Los ejemplos proliferan por todo el país, con distintos grados de éxito, pero el conjunto evidencia la existencia de una sociedad activa, participativa y demandante. Las comunidades organizan eventos y competencias en deportes, cultura, fiestas y tradiciones: todo es un voluntariado, la esencia de la ciudadanía y evidencia natural de sociedad civil. Ni el más avezado de los operadores gubernamentales puede cooptar a una comunidad que se organiza.
El gobierno actual ha procurado agudizar no sólo las diferencias, sino sobre todo las percepciones, objetivo nodal de la narrativa mañanera. Los buenos son el pueblo, los malos son los ciudadanos.
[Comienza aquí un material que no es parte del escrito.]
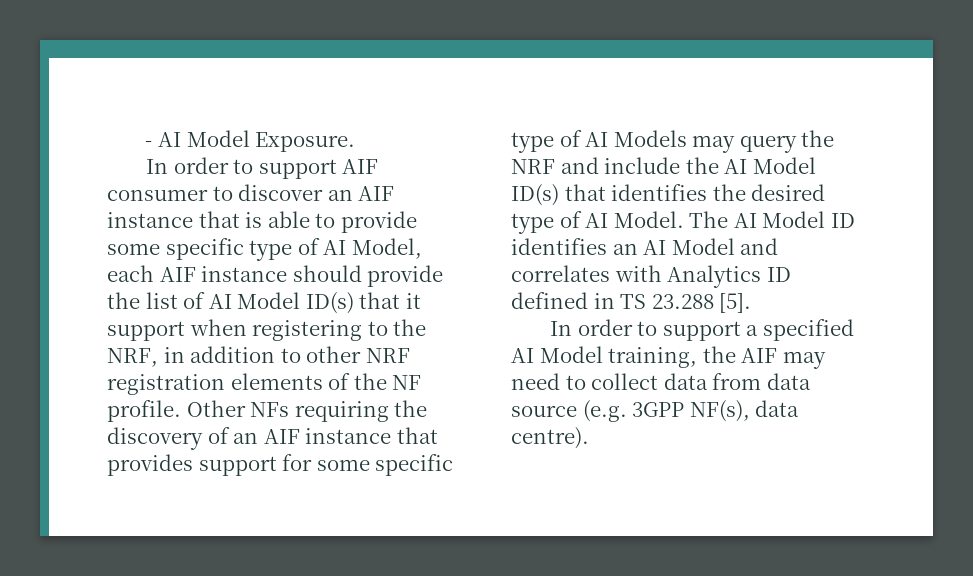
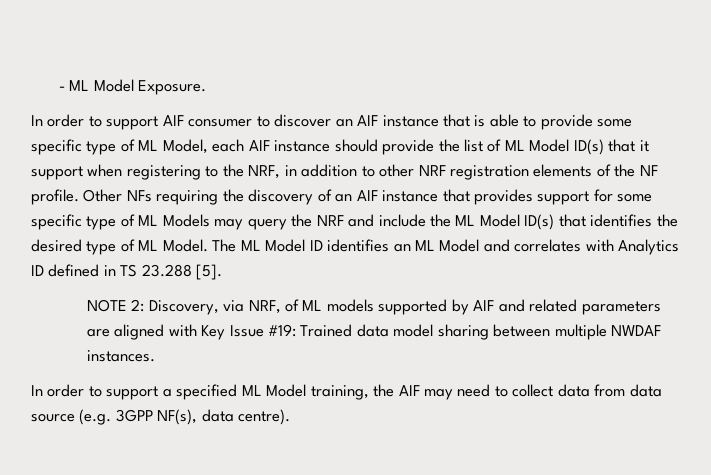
- - AI Model Exposure.
+ - ML Model Exposure.
- In order to support AIF consumer to discover an AIF instance that is able to provide some specific type of AI Model, each AIF instance should provide the list of AI Model ID(s) that it support when registering to the NRF, in addition to other NRF registration elements of the NF profile.
+ In order to support AIF consumer to discover an AIF instance that is able to provide some specific type of ML Model, each AIF instance should provide the list of ML Model ID(s) that it support when registering to the NRF, in addition to other NRF registration elements of the NF profile.
- Other NFs requiring the discovery of an AIF instance that provides support for some specific type of AI Models may query the NRF and include the AI Model ID(s) that identifies the desired type of AI Model.
+ Other NFs requiring the discovery of an AIF instance that provides support for some specific type of ML Models may query the NRF and include the ML Model ID(s) that identifies the desired type of ML Model.
- The AI Model ID identifies an AI Model and correlates with Analytics ID defined in TS 23.288 [5].
+ The ML Model ID identifies an ML Model and correlates with Analytics ID defined in TS 23.288 [5].
+ NOTE 2: Discovery, via NRF, of ML models supported by AIF and related parameters are aligned with Key Issue #19: Trained data model sharing between multiple NWDAF instances.
- In order to support a specified AI Model training, the AIF may need to collect data from data source (e.g. 3GPP NF(s), data centre).
+ In order to support a specified ML Model training, the AIF may need to collect data from data source (e.g. 3GPP NF(s), data centre).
El objeto de la mañanera es el “pueblo bueno” que recibe, es pasivo y sólo entiende la lógica del “qué me vas a dar” y “a cambio de qué.” El viejo sistema político desarrolló toda una cultura de intercambio de beneficios por votos, pero el gobierno actual lo ha llevado a un nuevo nivel en el que ya no es necesario el desarrollo económico porque con los “apoyos” se procuran lealtades duraderas. En esta dimensión, el crimen organizado le es más que funcional porque inhibe la participación política, genera miedo y, por lo tanto, anula la propensión, o al menos la posibilidad, de que los otrora integrantes del “pueblo” pasen a asumirse como ciudadanos.
Los ciudadanos son sujetos porque no se quedan cruzados de brazos: sean éstos los huérfanos en ciudad Juárez que obligaron a las autoridades municipales a enfocarse hacia el feminicidio que los había dejado en esa condición, o entidades legalmente constituidas combatiendo la impunidad y la corrupción a partir de los datos, la información dura. Dos caras de una misma moneda. Unas se autodenominan sociedad civil, otras simplemente lo son: defienden los derechos y necesidades de sus hijos en las escuelas, exigen que se atiendan los problemas de seguridad y, en general, responden a la agenda que la realidad les ha obligado a confrontar.
En la interacción entre los buenos y los malos que promueve el presidente ha ocurrido un nuevo fenómeno: mucha gente ha comenzado a descubrir que tiene derechos que antes no identificaba o conocía. Es decir, en su afán por enaltecer a unos a costa de otros, el presidente quizá haya provocado el envalentonamiento de cada vez más mexicanos quienes quizá renieguen y critiquen a las llamadas “organizaciones de la sociedad civil,” pero que son cada día más parte de ésta, al menos en el sentido de su forma de exigir sus derechos.
La promoción de la informalidad como estrategia política abona al fortalecimiento de la población como objeto de favores gubernamentales, en detrimento del crecimiento de la economía en general. El objetivo expreso, incluso consciente, puede no ser el de promover la informalidad (porque ésta no trae beneficios fiscales), pero el efecto es ese: un trabajador informal le debe favores al policía de la esquina, al inspector municipal y, por tanto, a la estructura que con tanto ahínco ha ido construyendo Morena. La expectativa expresa es que esa protección y “apoyos” se traducirá en lealtad permanente y votos, pero nada garantiza que así ocurra.
México se ha partido entre los que jalan y los que esperan ser jalados. Quizá no haya disputa más trascendente que ésta porque de su desenlace dependerá el devenir de nuestro país.